» ACTIVITY:
Locate the word "ecosystem" in the entries below, then gather every line that holds it.

Before-and-after change data
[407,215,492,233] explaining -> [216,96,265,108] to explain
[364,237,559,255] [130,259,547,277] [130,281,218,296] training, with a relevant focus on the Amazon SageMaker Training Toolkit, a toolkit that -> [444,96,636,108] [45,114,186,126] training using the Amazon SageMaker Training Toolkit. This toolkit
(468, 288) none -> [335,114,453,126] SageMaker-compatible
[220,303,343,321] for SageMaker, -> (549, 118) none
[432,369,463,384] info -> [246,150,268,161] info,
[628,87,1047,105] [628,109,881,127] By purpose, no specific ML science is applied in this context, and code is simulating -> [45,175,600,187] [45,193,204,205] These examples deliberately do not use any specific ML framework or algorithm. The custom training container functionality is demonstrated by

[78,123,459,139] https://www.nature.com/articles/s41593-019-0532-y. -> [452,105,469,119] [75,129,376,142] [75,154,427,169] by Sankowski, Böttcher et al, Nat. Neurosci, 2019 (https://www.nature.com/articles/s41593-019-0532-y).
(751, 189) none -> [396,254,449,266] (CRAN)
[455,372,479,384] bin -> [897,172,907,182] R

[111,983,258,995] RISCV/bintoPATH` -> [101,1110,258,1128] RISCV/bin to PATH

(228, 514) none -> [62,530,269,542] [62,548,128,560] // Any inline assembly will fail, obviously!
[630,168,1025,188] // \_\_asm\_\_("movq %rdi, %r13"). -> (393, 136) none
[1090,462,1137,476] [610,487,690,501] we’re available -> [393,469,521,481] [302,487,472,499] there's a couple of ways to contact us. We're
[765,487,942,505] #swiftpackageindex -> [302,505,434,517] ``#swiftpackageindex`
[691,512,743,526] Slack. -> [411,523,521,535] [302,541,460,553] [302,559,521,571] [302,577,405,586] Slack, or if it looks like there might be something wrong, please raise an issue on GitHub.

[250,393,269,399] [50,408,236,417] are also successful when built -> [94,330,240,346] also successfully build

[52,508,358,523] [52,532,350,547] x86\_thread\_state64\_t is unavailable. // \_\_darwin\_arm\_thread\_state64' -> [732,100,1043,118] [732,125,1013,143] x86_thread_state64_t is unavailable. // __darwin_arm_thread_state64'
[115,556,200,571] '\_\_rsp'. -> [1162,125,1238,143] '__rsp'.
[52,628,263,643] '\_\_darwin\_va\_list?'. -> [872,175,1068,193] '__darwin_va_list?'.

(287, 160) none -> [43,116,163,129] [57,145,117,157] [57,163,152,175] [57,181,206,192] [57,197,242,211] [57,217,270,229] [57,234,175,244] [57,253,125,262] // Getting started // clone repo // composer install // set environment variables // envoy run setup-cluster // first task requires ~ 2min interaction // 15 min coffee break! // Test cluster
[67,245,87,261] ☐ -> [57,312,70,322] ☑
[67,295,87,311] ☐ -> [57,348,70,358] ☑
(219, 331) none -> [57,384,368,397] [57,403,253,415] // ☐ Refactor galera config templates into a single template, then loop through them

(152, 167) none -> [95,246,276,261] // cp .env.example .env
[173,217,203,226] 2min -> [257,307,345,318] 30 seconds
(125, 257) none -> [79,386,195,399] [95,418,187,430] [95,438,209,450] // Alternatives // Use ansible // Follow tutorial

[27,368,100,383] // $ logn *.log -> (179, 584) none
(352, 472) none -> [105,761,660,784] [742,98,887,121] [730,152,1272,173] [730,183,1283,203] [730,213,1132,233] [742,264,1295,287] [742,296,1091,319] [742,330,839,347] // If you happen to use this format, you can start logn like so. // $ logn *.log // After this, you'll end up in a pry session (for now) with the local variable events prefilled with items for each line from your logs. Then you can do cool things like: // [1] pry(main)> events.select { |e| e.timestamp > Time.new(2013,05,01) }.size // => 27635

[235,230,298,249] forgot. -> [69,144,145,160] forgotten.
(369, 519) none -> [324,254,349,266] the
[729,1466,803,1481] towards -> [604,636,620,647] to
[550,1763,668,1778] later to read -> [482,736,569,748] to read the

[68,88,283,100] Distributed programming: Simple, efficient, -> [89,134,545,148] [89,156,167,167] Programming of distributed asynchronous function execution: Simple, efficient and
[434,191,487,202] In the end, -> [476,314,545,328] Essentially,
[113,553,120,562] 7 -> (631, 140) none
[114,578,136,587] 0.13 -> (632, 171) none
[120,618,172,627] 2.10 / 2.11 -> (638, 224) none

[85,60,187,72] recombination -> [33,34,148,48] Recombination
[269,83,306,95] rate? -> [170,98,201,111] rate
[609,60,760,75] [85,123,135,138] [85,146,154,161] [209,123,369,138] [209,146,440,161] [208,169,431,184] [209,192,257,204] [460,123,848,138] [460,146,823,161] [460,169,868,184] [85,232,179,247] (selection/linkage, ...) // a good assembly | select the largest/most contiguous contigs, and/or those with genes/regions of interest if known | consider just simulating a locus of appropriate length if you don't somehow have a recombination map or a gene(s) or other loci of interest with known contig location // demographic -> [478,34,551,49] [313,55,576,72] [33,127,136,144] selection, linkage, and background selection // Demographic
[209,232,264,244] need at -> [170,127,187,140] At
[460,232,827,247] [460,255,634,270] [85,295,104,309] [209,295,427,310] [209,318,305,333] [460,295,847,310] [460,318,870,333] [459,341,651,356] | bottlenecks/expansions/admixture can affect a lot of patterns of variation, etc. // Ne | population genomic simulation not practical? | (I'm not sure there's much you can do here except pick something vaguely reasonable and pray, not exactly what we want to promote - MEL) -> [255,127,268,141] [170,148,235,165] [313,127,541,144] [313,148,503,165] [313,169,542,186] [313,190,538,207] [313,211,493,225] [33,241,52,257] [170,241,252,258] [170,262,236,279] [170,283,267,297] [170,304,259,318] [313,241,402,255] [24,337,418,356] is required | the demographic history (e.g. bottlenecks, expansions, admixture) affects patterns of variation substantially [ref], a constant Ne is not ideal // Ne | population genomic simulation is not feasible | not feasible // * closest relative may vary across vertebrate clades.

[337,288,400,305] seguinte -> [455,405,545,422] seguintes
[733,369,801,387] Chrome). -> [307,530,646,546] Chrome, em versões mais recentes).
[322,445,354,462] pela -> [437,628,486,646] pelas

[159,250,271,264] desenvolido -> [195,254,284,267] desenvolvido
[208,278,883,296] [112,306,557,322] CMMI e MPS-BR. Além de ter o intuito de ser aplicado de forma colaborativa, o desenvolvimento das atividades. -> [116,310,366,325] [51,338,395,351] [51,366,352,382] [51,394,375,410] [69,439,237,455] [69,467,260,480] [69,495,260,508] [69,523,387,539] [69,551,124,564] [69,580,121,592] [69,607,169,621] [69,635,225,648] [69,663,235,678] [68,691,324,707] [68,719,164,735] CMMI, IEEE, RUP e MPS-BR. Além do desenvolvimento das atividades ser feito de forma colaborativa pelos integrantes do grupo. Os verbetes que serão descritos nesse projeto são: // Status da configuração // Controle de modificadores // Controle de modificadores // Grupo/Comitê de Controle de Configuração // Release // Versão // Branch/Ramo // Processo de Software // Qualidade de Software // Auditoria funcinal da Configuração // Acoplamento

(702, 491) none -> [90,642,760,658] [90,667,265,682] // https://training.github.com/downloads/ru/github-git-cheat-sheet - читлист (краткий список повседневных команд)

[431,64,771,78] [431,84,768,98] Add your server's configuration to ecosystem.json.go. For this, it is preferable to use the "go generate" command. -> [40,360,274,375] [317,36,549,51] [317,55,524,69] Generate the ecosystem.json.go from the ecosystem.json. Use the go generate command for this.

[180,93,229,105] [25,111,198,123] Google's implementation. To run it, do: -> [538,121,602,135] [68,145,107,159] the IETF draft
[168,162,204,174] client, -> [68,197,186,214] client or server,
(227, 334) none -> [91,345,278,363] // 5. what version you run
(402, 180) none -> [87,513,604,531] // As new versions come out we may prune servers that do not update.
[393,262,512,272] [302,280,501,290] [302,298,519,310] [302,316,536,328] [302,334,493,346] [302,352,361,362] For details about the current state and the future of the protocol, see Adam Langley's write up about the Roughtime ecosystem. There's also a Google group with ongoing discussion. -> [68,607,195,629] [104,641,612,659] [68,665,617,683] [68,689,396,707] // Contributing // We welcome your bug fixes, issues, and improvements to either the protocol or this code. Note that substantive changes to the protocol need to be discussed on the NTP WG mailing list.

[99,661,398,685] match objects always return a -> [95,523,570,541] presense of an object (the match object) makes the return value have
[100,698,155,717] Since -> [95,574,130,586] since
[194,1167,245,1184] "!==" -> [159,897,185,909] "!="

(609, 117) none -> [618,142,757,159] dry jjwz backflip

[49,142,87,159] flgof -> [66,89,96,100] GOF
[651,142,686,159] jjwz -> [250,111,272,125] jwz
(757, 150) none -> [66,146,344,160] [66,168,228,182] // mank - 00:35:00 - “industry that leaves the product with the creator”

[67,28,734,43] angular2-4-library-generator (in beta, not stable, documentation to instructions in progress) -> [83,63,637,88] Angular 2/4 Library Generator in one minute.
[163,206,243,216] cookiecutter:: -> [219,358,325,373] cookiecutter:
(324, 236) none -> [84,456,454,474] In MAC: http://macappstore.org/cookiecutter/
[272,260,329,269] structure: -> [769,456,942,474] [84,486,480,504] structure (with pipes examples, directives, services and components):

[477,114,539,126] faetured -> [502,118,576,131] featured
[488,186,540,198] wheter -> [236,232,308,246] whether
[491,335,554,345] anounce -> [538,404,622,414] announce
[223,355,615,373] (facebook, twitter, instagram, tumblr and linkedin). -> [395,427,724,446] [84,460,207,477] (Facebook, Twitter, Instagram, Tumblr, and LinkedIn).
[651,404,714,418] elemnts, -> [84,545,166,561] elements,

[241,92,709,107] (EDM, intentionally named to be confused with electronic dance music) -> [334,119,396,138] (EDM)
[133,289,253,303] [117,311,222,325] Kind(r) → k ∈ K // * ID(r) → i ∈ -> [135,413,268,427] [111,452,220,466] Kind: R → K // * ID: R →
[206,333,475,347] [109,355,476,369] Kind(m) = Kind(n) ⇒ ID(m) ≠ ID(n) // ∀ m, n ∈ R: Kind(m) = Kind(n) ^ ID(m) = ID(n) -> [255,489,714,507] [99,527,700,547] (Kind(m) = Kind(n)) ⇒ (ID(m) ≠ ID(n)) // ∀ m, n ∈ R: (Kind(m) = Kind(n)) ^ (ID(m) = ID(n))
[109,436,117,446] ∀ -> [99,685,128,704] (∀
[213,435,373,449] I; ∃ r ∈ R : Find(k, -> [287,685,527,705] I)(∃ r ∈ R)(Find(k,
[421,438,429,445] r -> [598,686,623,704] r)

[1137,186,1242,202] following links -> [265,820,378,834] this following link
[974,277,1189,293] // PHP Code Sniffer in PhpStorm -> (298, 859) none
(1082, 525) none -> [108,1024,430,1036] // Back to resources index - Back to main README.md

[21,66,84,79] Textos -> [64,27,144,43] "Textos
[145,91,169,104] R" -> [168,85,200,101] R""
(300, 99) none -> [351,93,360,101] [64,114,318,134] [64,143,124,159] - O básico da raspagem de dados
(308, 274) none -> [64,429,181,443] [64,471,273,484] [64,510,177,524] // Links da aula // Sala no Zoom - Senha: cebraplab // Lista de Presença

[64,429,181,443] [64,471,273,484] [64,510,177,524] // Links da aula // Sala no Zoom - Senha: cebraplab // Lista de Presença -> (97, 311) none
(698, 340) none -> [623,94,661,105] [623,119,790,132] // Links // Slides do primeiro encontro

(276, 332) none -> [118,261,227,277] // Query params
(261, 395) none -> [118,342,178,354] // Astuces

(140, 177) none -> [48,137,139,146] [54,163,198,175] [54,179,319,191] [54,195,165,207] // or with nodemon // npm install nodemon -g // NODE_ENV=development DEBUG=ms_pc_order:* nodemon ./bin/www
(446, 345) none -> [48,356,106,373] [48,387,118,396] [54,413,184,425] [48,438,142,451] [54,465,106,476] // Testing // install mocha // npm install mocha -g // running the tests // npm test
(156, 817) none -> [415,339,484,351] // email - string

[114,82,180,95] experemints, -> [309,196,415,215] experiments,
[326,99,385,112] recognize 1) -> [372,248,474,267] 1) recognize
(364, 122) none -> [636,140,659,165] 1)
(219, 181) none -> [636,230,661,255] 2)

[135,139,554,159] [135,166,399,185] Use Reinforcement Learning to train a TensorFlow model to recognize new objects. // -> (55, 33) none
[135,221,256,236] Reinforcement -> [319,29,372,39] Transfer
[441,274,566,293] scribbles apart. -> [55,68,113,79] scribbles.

» ANSWER SECTION:
[431,64,771,78] [431,84,768,98] Add your server's configuration to ecosystem.json.go. For this, it is preferable to use the "go generate" command. -> [40,360,274,375] [317,36,549,51] [317,55,524,69] Generate the ecosystem.json.go from the ecosystem.json. Use the go generate command for this.
[393,262,512,272] [302,280,501,290] [302,298,519,310] [302,316,536,328] [302,334,493,346] [302,352,361,362] For details about the current state and the future of the protocol, see Adam Langley's write up about the Roughtime ecosystem. There's also a Google group with ongoing discussion. -> [68,607,195,629] [104,641,612,659] [68,665,617,683] [68,689,396,707] // Contributing // We welcome your bug fixes, issues, and improvements to either the protocol or this code. Note that substantive changes to the protocol need to be discussed on the NTP WG mailing list.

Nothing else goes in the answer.